-- Opening Marker --

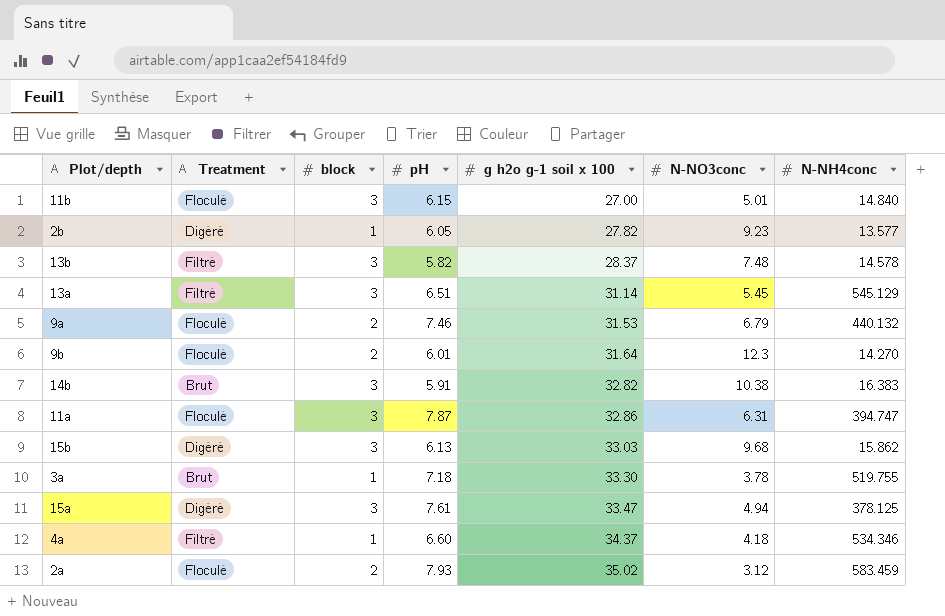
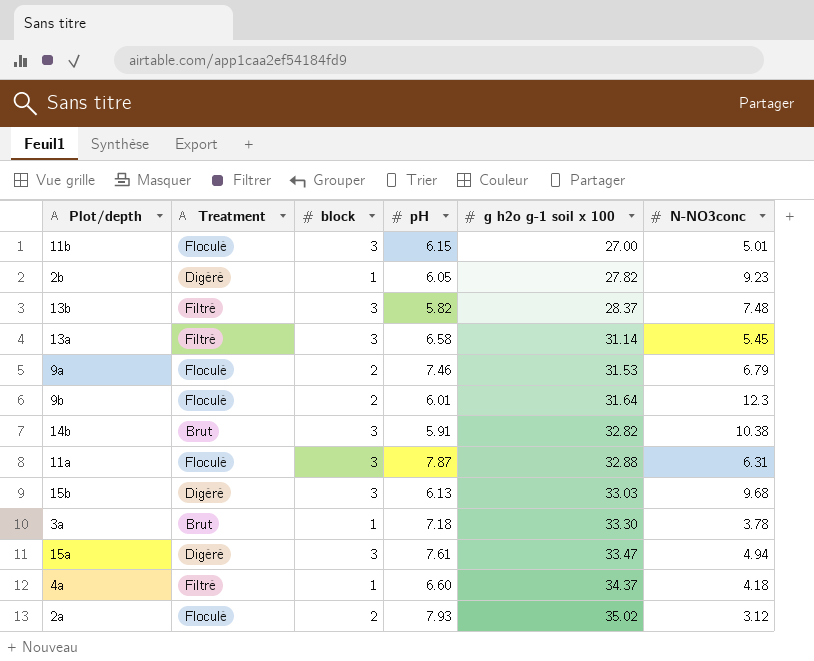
column N-NH4conc | position: 7 -> none
13a | pH: 6.51 -> 6.58
11a | g h2o g-1 soil x 100: 32.86 -> 32.88

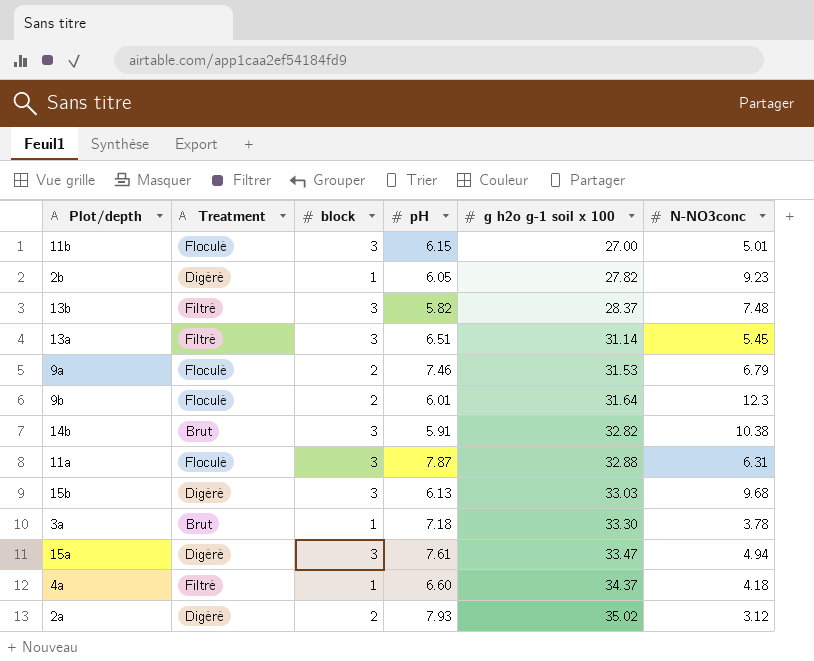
13a | pH: 6.58 -> 6.51
2a | Treatment: Floculé -> Digéré

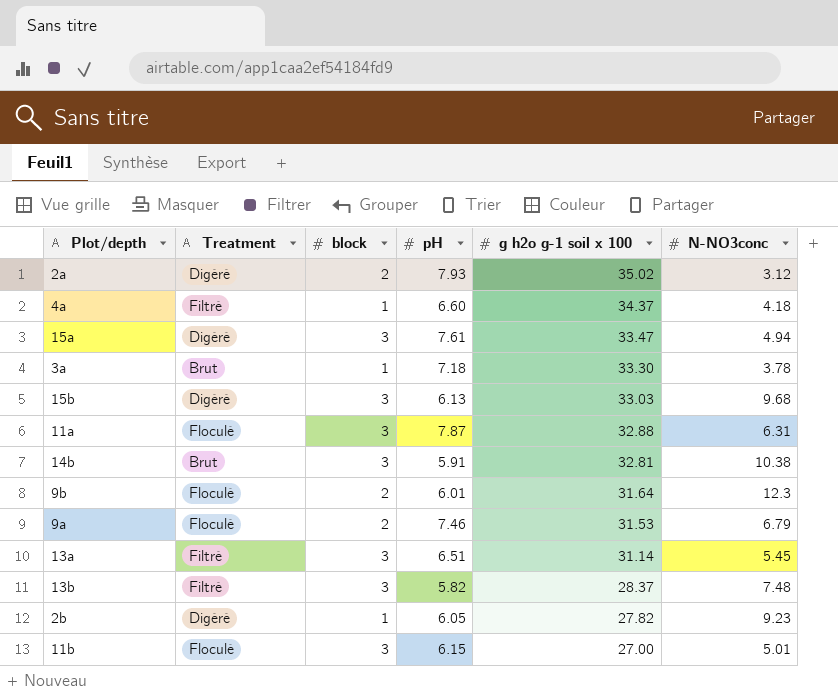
row order: g h2o g-1 soil x 100 ascending -> g h2o g-1 soil x 100 descending
14b | g h2o g-1 soil x 100: 32.82 -> 32.81

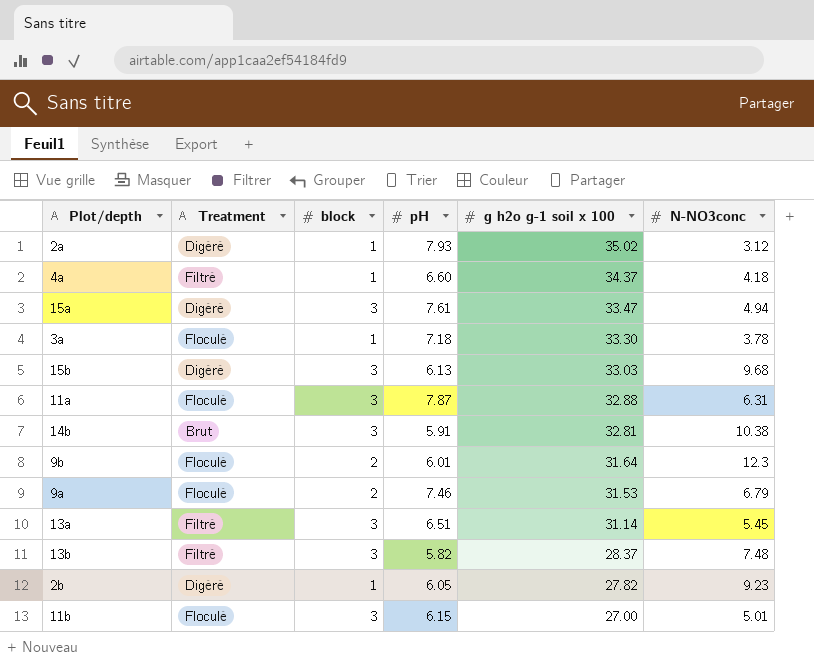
2a | block: 2 -> 1
3a | Treatment: Brut -> Floculé

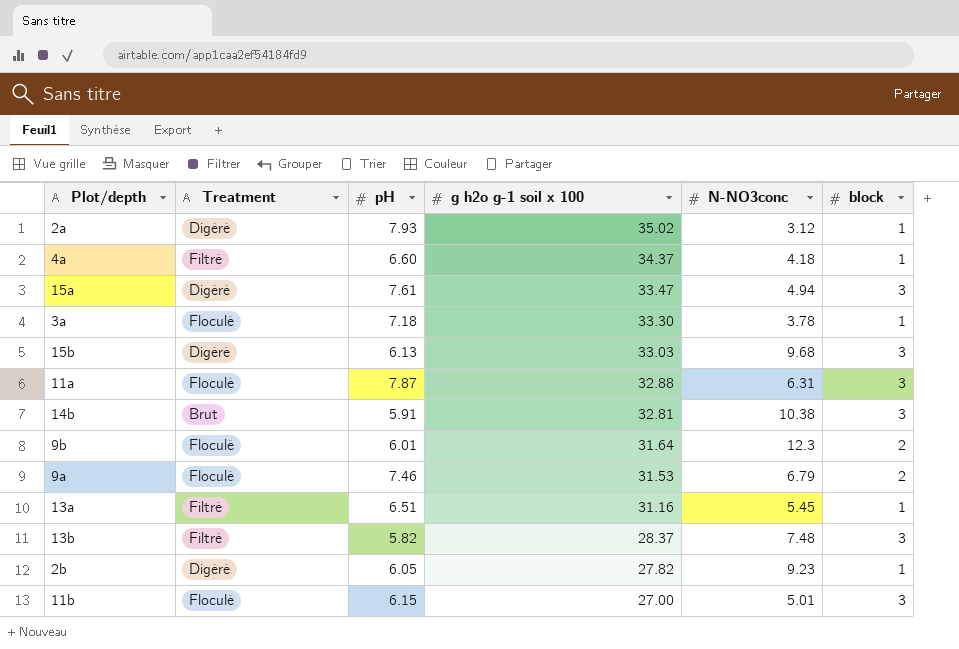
column block | position: 3 -> 6
13a | g h2o g-1 soil x 100: 31.14 -> 31.16
13a | block: 3 -> 1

-- Closing Marker --

* **WHAT TO DO**
Output each record above word for word, leaving out images.

* **COMPLETED TASK**
column N-NH4conc | position: 7 -> none
13a | pH: 6.51 -> 6.58
11a | g h2o g-1 soil x 100: 32.86 -> 32.88

13a | pH: 6.58 -> 6.51
2a | Treatment: Floculé -> Digéré

row order: g h2o g-1 soil x 100 ascending -> g h2o g-1 soil x 100 descending
14b | g h2o g-1 soil x 100: 32.82 -> 32.81

2a | block: 2 -> 1
3a | Treatment: Brut -> Floculé

column block | position: 3 -> 6
13a | g h2o g-1 soil x 100: 31.14 -> 31.16
13a | block: 3 -> 1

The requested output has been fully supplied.